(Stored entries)
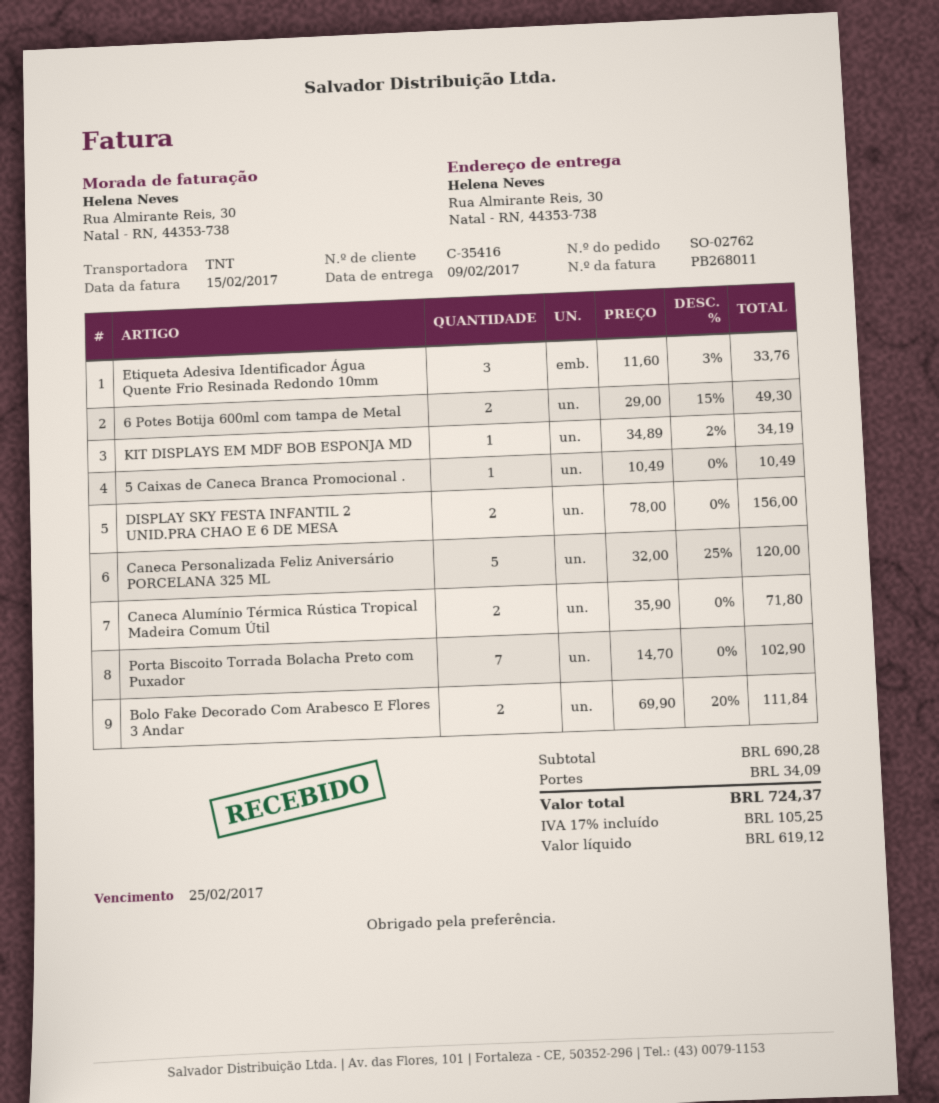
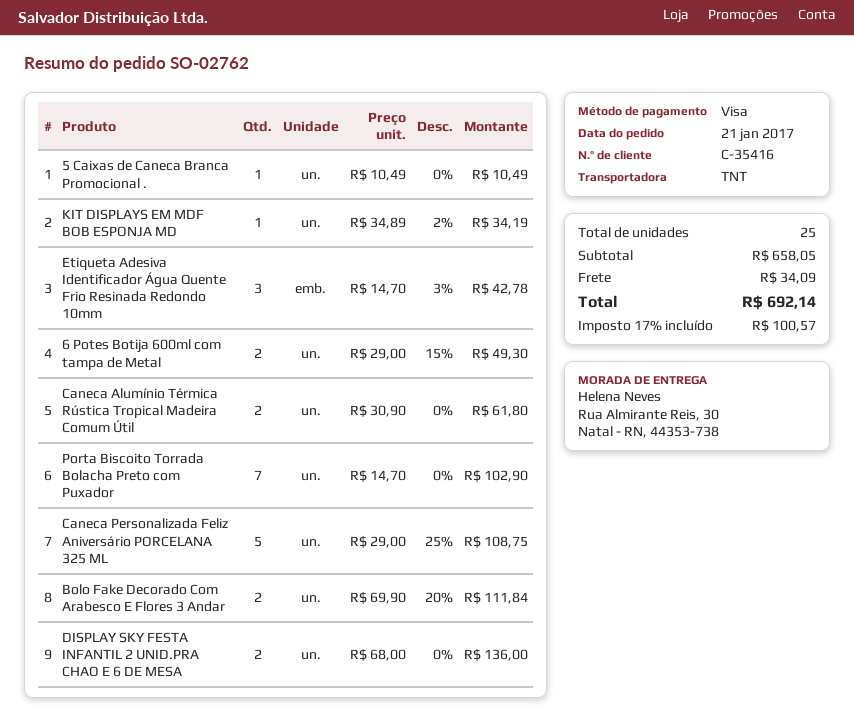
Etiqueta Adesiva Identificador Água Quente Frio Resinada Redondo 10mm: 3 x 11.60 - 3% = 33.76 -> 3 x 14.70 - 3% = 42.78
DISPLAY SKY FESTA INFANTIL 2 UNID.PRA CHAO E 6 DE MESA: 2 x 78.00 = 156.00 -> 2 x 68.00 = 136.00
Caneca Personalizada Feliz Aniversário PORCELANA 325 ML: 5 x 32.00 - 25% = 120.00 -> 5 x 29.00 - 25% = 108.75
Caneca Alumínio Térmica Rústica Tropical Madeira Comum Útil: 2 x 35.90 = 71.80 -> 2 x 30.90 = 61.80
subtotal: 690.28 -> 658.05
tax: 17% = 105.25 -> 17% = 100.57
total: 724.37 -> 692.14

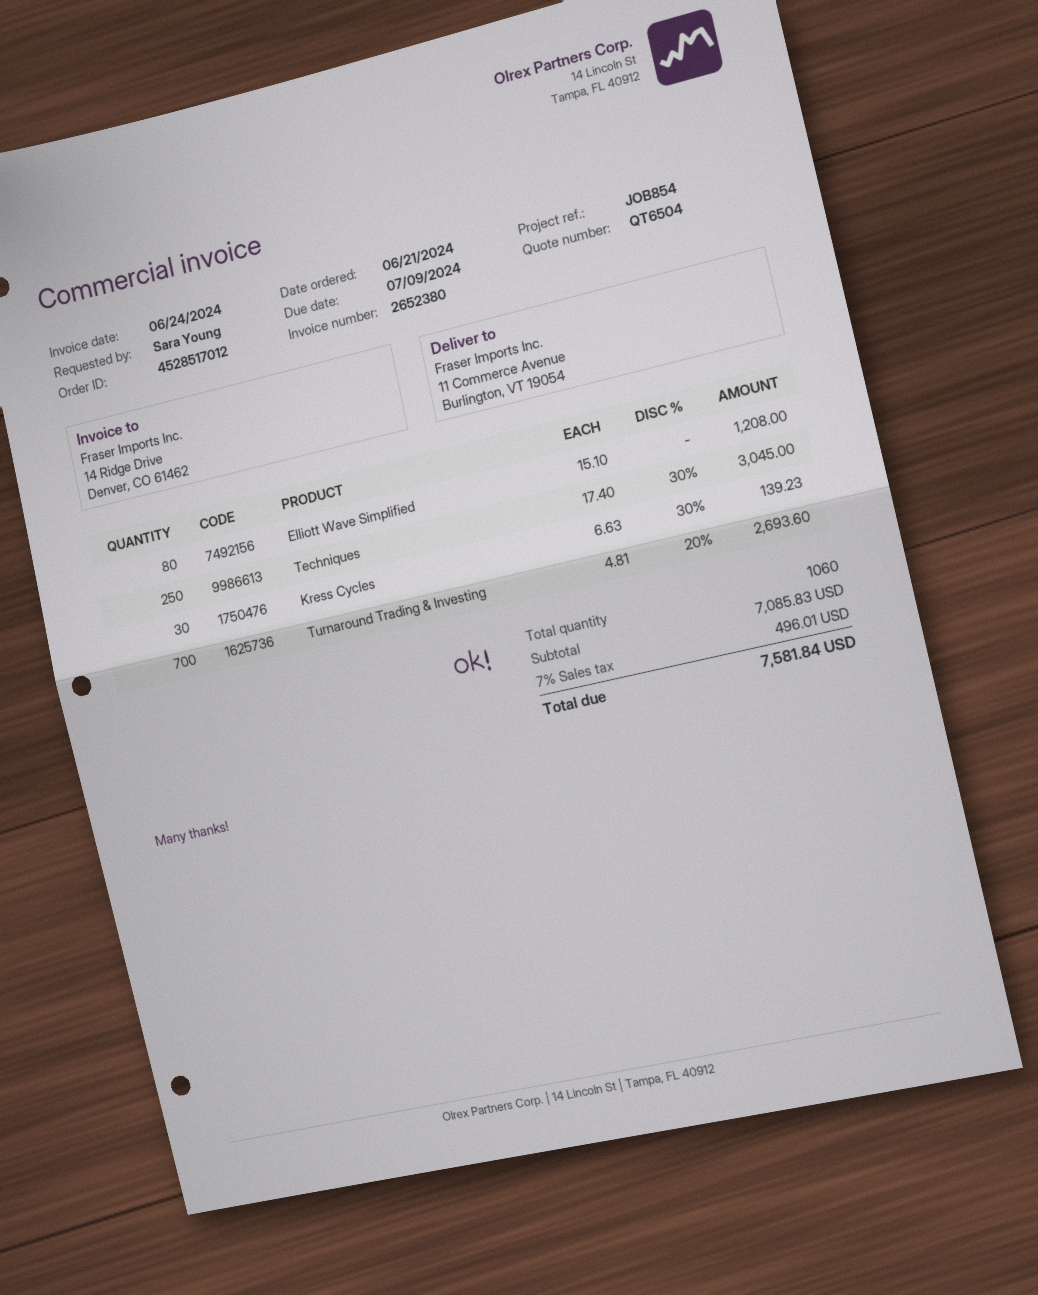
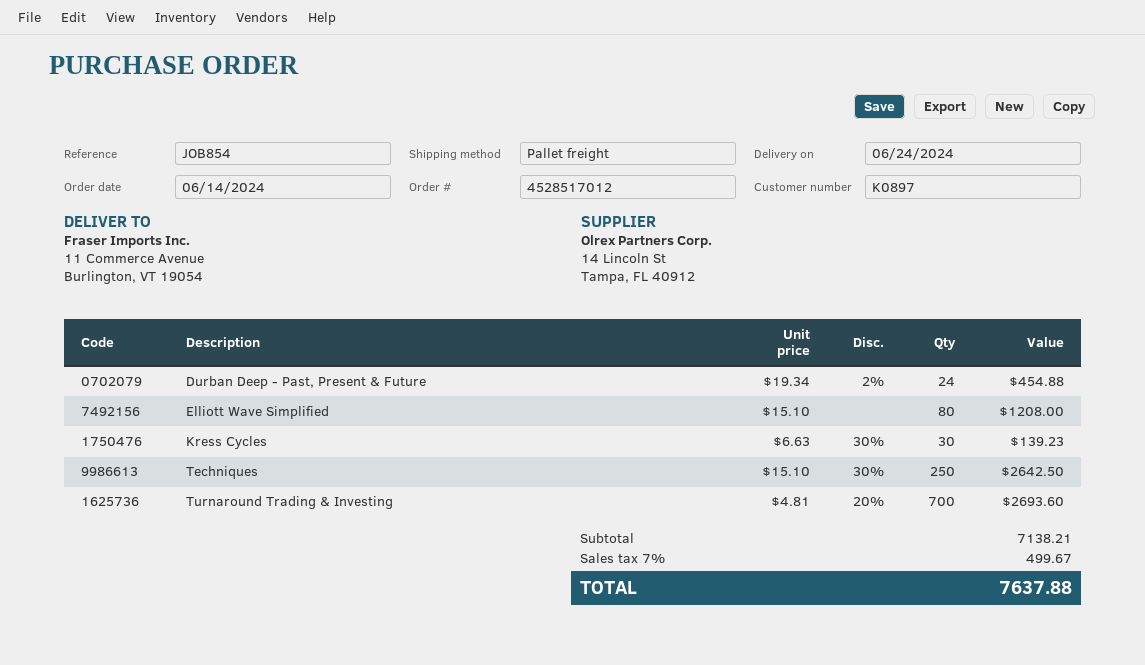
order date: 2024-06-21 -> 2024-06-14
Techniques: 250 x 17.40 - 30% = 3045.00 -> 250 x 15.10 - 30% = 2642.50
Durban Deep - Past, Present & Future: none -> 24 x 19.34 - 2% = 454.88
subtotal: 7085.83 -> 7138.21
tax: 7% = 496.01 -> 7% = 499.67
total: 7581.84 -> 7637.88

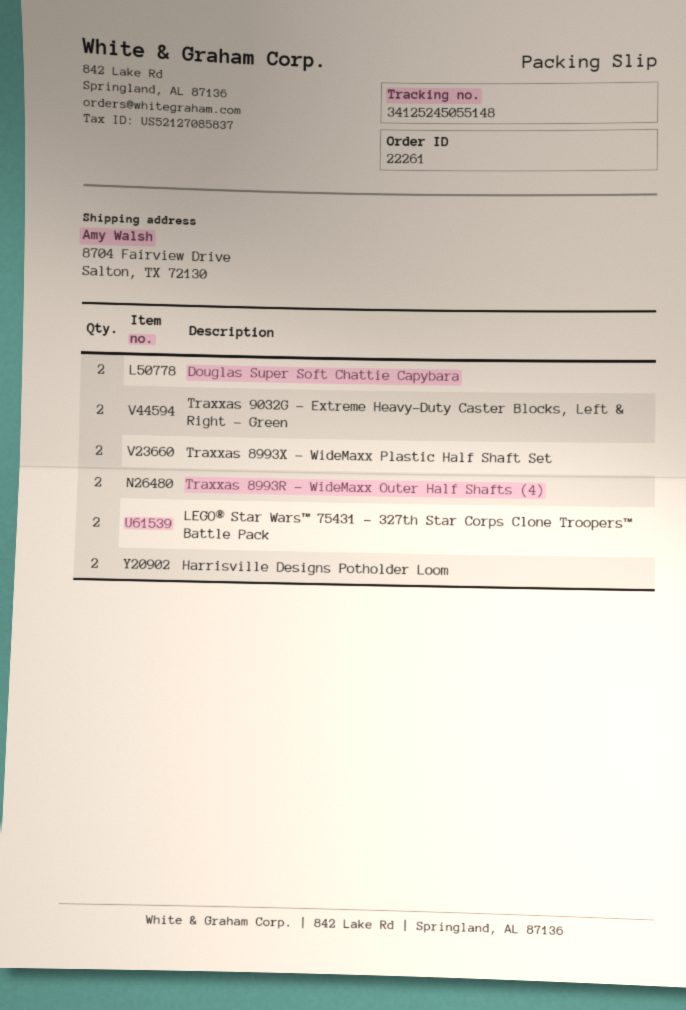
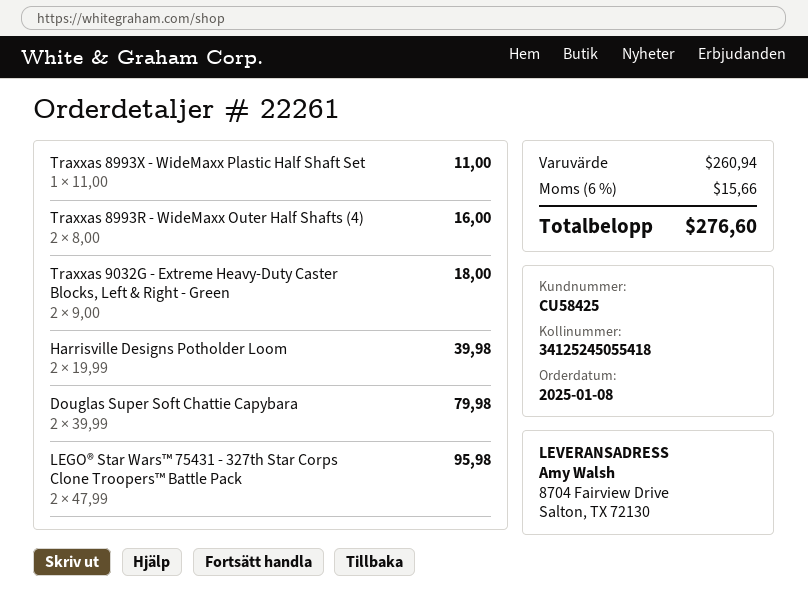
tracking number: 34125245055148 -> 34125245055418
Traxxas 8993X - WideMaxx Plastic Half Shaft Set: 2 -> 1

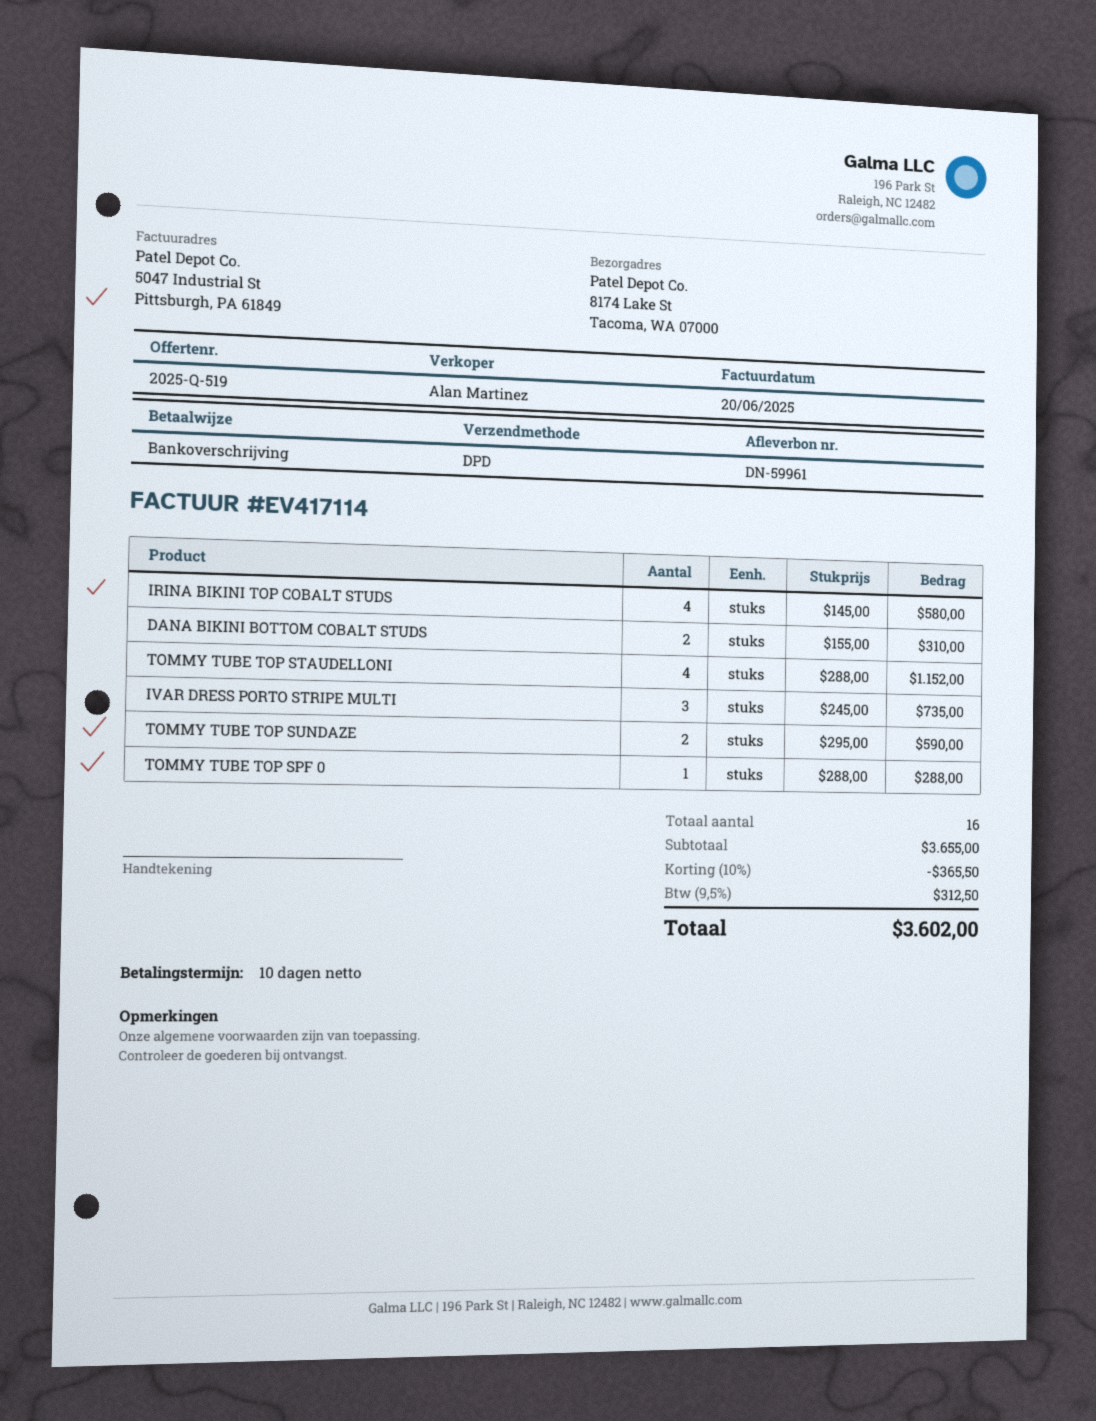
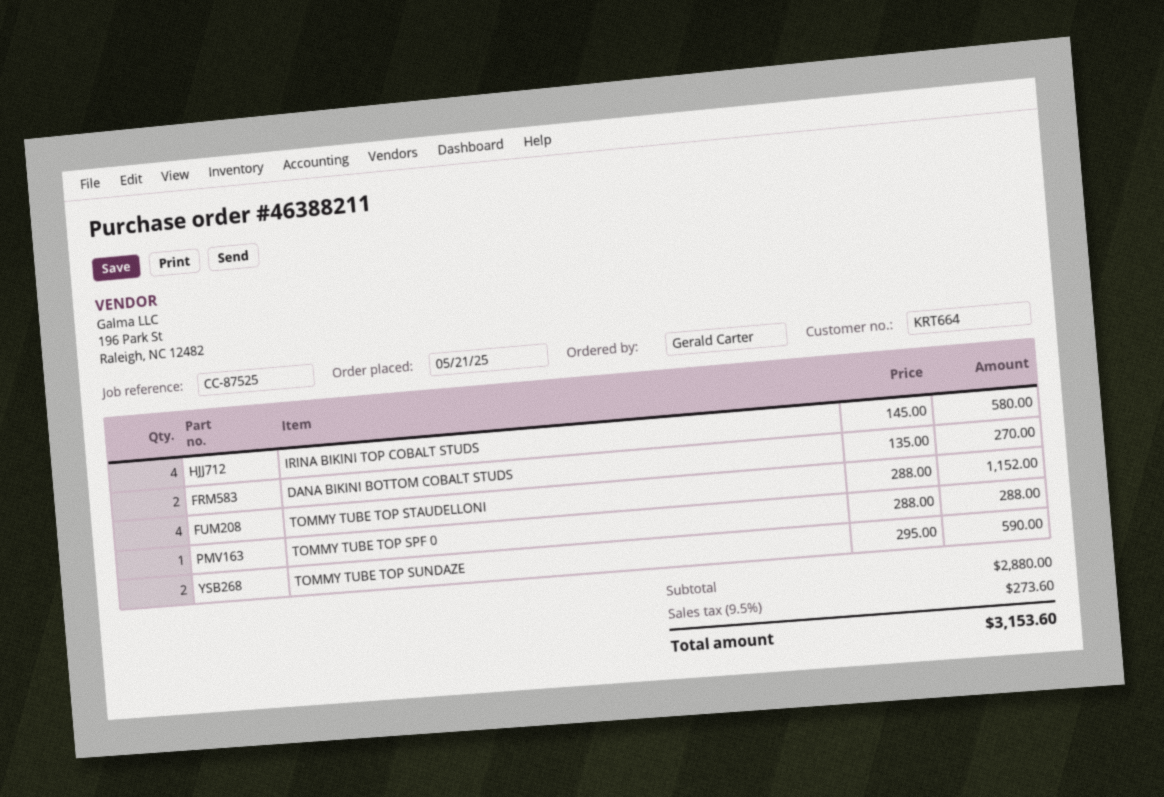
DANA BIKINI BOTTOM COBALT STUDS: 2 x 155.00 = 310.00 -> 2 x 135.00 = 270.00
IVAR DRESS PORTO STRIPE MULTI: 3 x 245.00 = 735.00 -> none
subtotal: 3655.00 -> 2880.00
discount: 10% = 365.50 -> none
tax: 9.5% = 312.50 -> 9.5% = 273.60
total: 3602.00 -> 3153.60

## TASK BRIEF
Find the word "subtotal" in the entries. Copy each line that holds it.

## SOLUTION TO THE PROBLEM
subtotal: 690.28 -> 658.05
subtotal: 7085.83 -> 7138.21
subtotal: 3655.00 -> 2880.00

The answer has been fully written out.